*** Opening of EXERCISE DATA ***

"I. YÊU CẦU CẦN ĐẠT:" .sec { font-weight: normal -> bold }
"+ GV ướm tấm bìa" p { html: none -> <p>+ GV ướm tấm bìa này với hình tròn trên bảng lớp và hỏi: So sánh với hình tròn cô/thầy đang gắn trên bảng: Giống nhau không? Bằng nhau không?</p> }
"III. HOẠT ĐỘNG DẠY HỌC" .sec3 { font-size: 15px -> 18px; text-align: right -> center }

*** Close of EXERCISE DATA ***
*** Opening of EXERCISE DATA ***

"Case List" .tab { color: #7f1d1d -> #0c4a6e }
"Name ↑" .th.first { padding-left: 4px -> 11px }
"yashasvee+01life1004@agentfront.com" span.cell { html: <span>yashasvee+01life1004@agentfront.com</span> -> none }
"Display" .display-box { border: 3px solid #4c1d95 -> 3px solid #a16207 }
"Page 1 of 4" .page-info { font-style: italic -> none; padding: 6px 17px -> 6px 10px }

*** Close of EXERCISE DATA ***
*** Opening of EXERCISE DATA ***

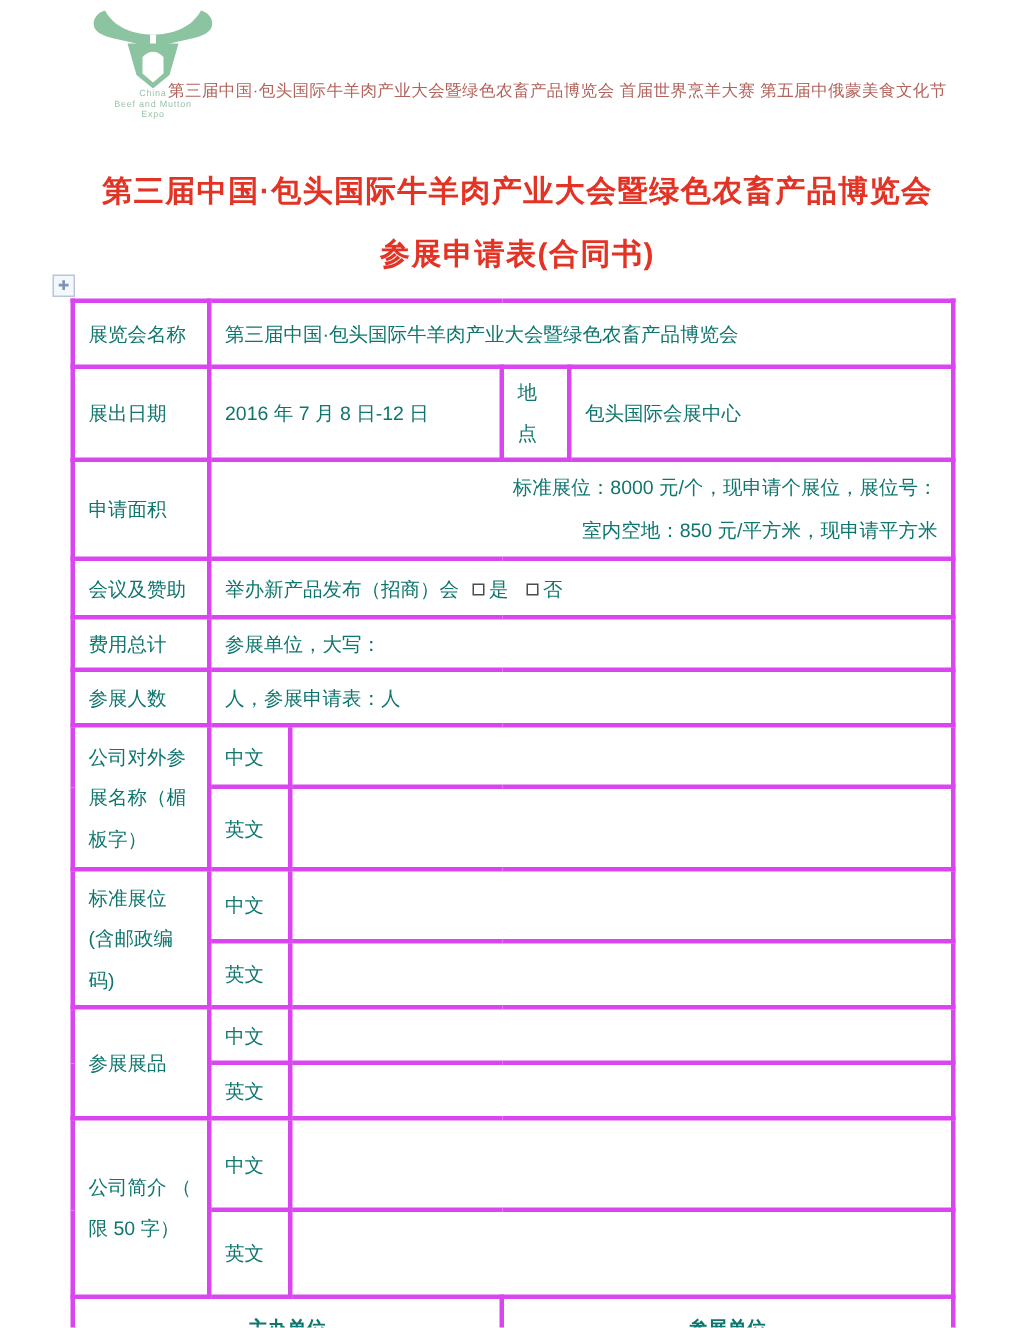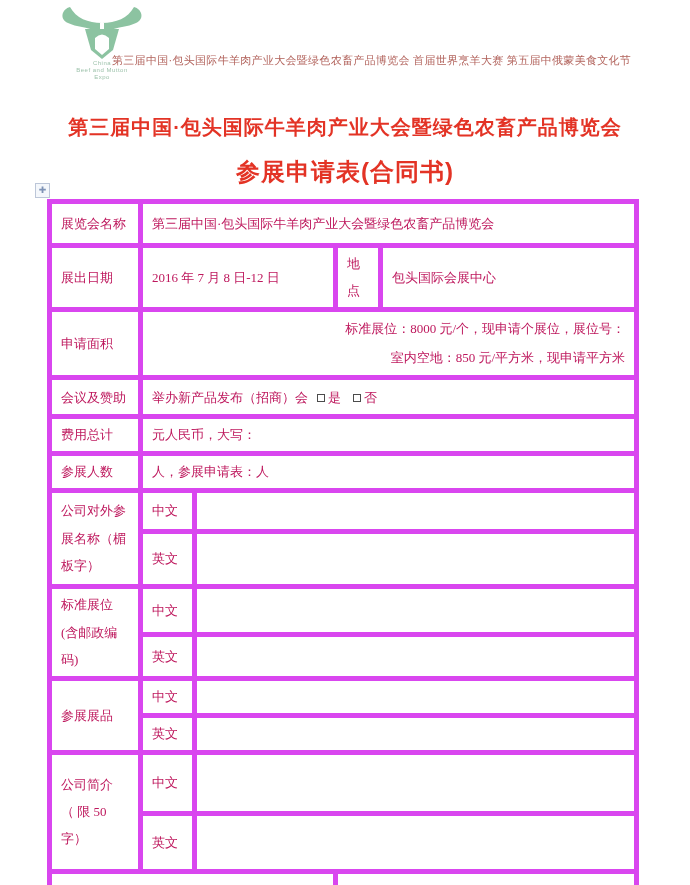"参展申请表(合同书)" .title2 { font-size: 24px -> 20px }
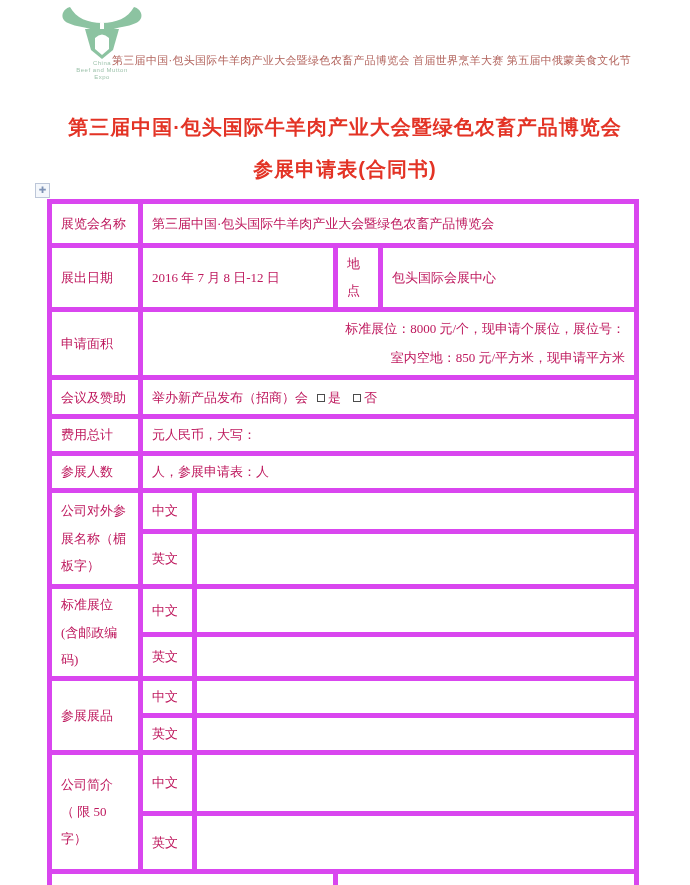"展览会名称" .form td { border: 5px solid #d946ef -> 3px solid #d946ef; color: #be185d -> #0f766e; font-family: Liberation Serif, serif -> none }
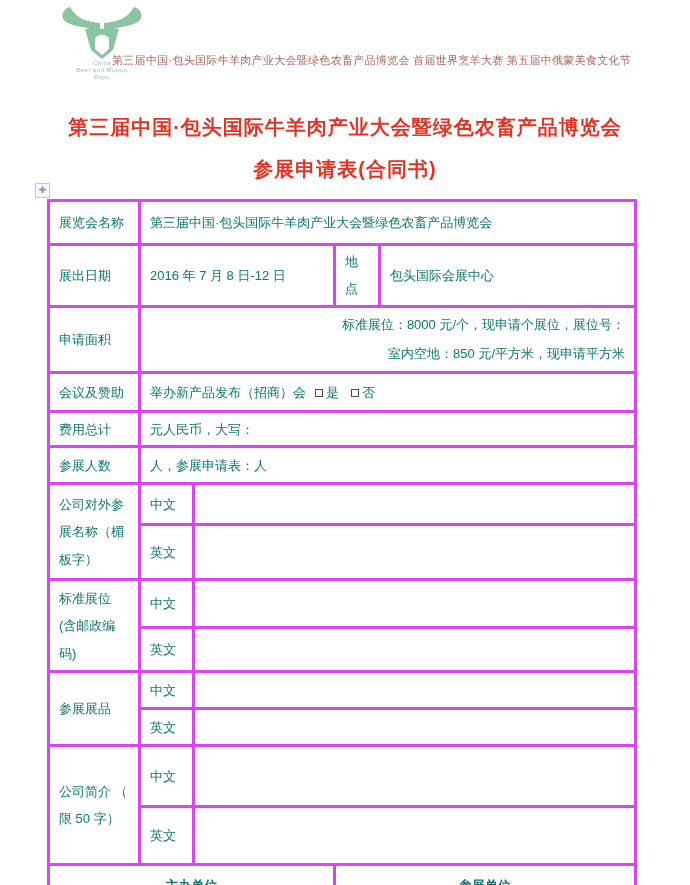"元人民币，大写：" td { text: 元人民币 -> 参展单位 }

*** Close of EXERCISE DATA ***

WHAT YOU HAVE TO DO = What you return must be an exact retyping of the lines above starting at the line with "html: none ->" and ending at the line with "HOẠT ĐỘNG DẠY", and nothing besides.

WRITTEN REPLY =
"+ GV ướm tấm bìa" p { html: none -> <p>+ GV ướm tấm bìa này với hình tròn trên bảng lớp và hỏi: So sánh với hình tròn cô/thầy đang gắn trên bảng: Giống nhau không? Bằng nhau không?</p> }
"III. HOẠT ĐỘNG DẠY HỌC" .sec3 { font-size: 15px -> 18px; text-align: right -> center }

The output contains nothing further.